Propertynbank.com – Transformasi digital di sektor real estat Indonesia kembali menunjukkan akselerasi signifikan seiring berkembangnya penggunaan teknologi properti berbasis AI. Kecerdasan Buatan tidak lagi hanya dipandang sebagai fitur tambahan, melainkan telah menjadi perangkat strategis untuk meningkatkan efisiensi operasional, mengoptimalkan biaya energi, dan memperkuat daya saing properti komersial.
Di tingkat global, pemanfaatan AI berkembang pesat dari sekadar automasi menuju pengambilan keputusan berbasis data secara real-time, termasuk pemeliharaan prediktif dan pengoperasian gedung secara cerdas.
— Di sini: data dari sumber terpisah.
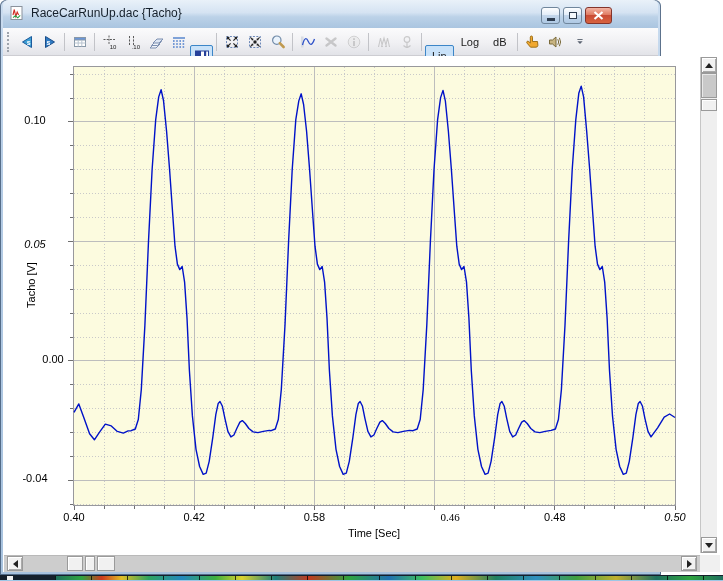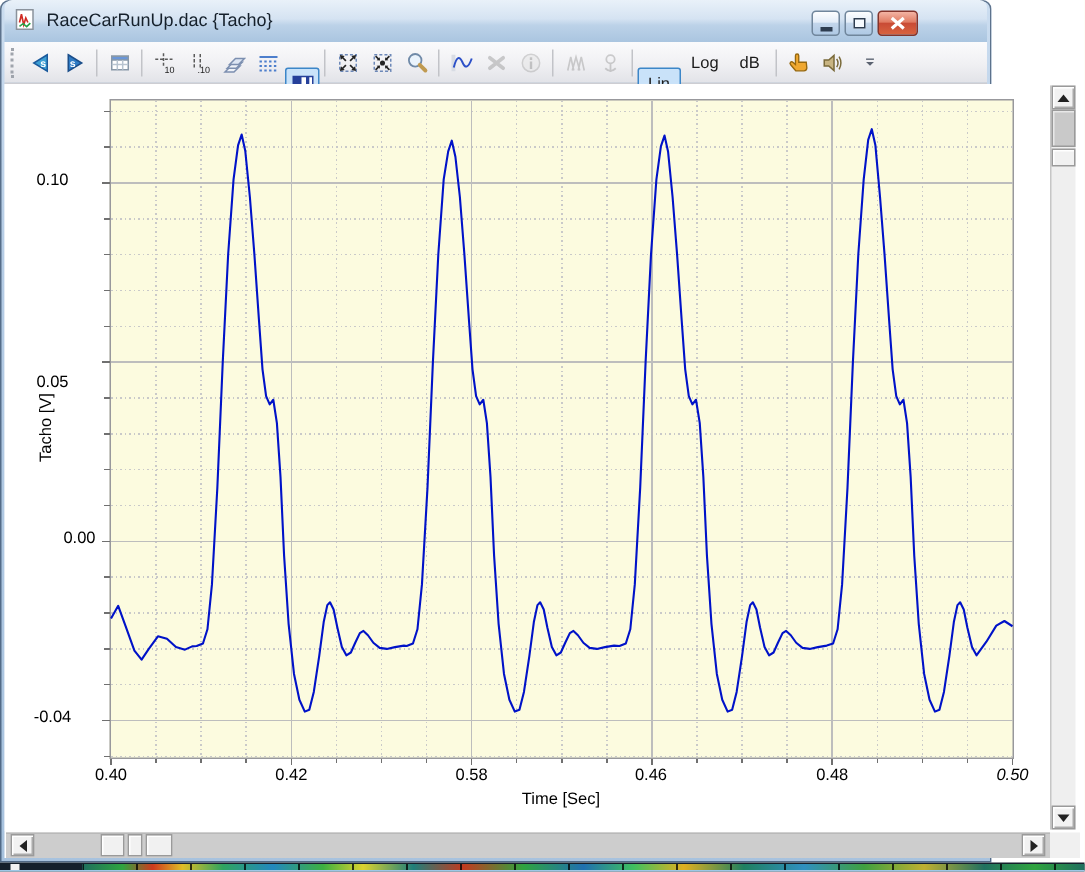--- a/index.html
+++ b/index.html
@@ -377,7 +377,7 @@
           <span class="x-tick" style="left: 551.8px;">0.48</span>
           <span class="x-tick" style="left: 672px; font-style: italic;">0.50</span>
           <span class="y-tick" style="top: 57.9591px;">0.10</span>
-          <span class="y-tick" style="top: 193px;">0.05</span>
+          <span class="y-tick" style="top: 182px; font-style: italic;">0.05</span>
           <span class="y-tick" style="top: 296.912px; padding-left: 36px;">0.00</span>
           <span class="y-tick" style="top: 416.388px;">-0.04</span>
         </div>

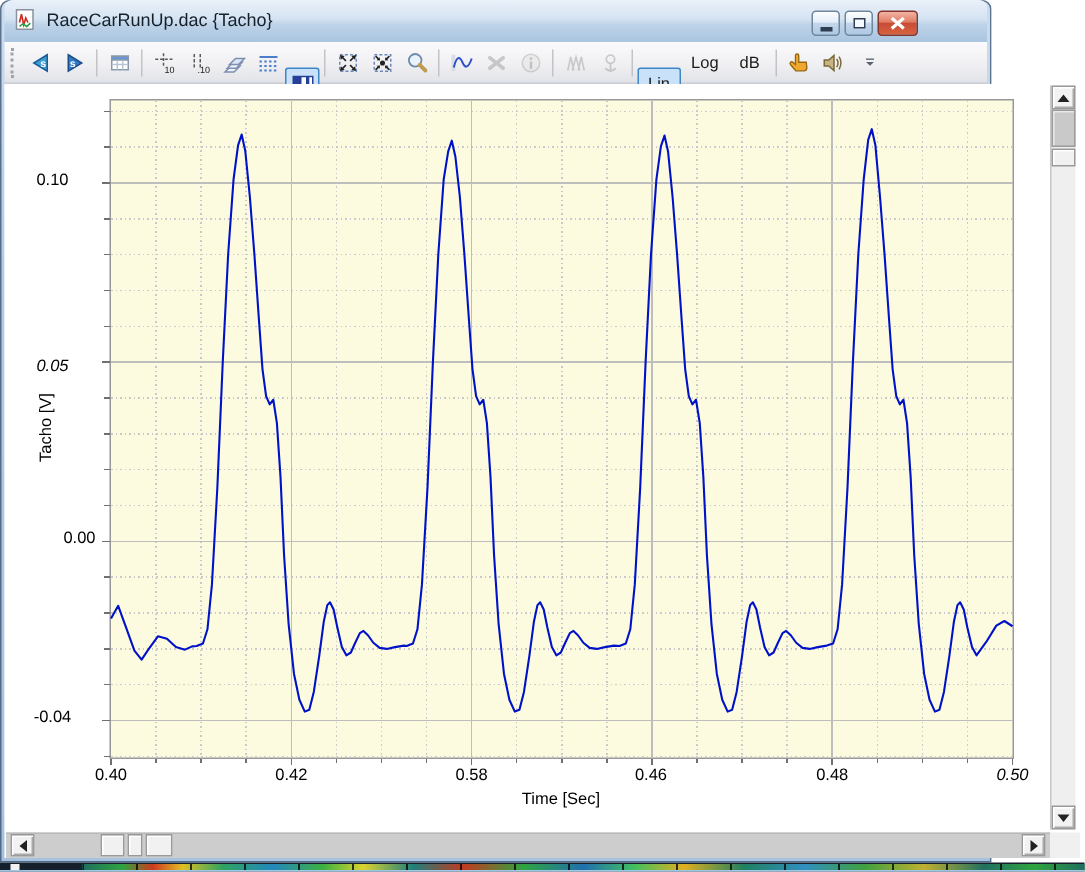--- a/index.html
+++ b/index.html
@@ -373,7 +373,7 @@
           <span class="x-tick" style="left: 71px;">0.40</span>
           <span class="x-tick" style="left: 191.2px;">0.42</span>
           <span class="x-tick" style="left: 311.4px;">0.58</span>
-          <span class="x-tick" style="left: 431px;">0.46</span>
+          <span class="x-tick" style="left: 447px; font-family: Liberation Serif, serif;">0.46</span>
           <span class="x-tick" style="left: 551.8px;">0.48</span>
           <span class="x-tick" style="left: 672px; font-style: italic;">0.50</span>
           <span class="y-tick" style="top: 57.9591px;">0.10</span>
Hal ini juga mulai terlihat di Indonesia, terutama pada komponen gedung yang memiliki konsumsi energi terbesar.
Menurut Christina Ng, Head of Facilities Management Colliers Indonesia, area HVAC merupakan salah satu beban energi tertinggi di gedung, bisa mencapai 60% dari total konsumsi. “Optimalisasi dengan AI terbukti mampu menekan biaya energi hingga 30%, sekaligus meningkatkan kenyamanan termal bagi pengguna gedung,” ujarnya.
Sementara itu, tim Manajemen Fasilitas dari Colliers Indonesia juga melaporkan berbagai hasil nyata dari penerapan AI untuk sistem HVAC, mulai dari kestabilan suhu, pemeliharaan yang lebih akurat, hingga efisiensi energi yang signifikan, bahkan pada gedung yang belum dilengkapi Building Management System (BMS) modern. Model pembiayaan fleksibel seperti skema shared savings turut mempercepat adopsi, karena pemilik gedung tidak perlu mengeluarkan investasi awal.
Baca Juga : Perumahan Citra Mulia Megah Karawang Dipuji Menteri PKP, Siap Ekspansi Hingga 100 Hektar
Dengan pendekatan berbasis hasil, teknologi AI properti kini menjadi solusi praktis untuk meningkatkan performa gedung sekaligus mendukung agenda keberlanjutan. Sistem AI yang dapat diskalakan membuat teknologi ini relevan untuk berbagai tipe gedung, mulai dari perkantoran, pusat perbelanjaan, hingga properti campuran.
Tren Properti Berbasis AI
Seiring pemulihan sektor real estat komersial pasca pandemi, peluang pemanfaatan AI di industri properti semakin terbuka luas. Beberapa tren yang mendorong peningkatan adopsi antara lain, permintaan bangunan hemat energi semakin tinggi, menjadi nilai tambah penting dalam strategi pengembangan properti modern.
Baca Juga : JMN Gelar Seminar Nasional dan Indonesia MyHome Award Episode 8
Lalu, digital twin dan AI-assisted leasing membuat proses perencanaan hingga pemasaran lebih efisien dan cepat. Solusi penghematan biaya operasional (OpEx) menjadi daya tarik utama di tengah fokus pelaku industri pada efisiensi tanpa investasi besar. Alat AI dengan ROI terukur membantu meningkatkan nilai aset sekaligus menciptakan lingkungan gedung yang lebih sehat dan responsif.
Christina Ng menambahkan, dengan berbagai manfaat yang telah terbukti, AI diproyeksikan menjadi komponen kunci dalam strategi pengembangan dan pengelolaan properti di Indonesia. “Teknologi ini tidak hanya mendukung penghematan operasional, tetapi juga meningkatkan ketahanan bisnis dan menciptakan nilai jangka panjang bagi pemilik maupun penyewa,” pungkasnya.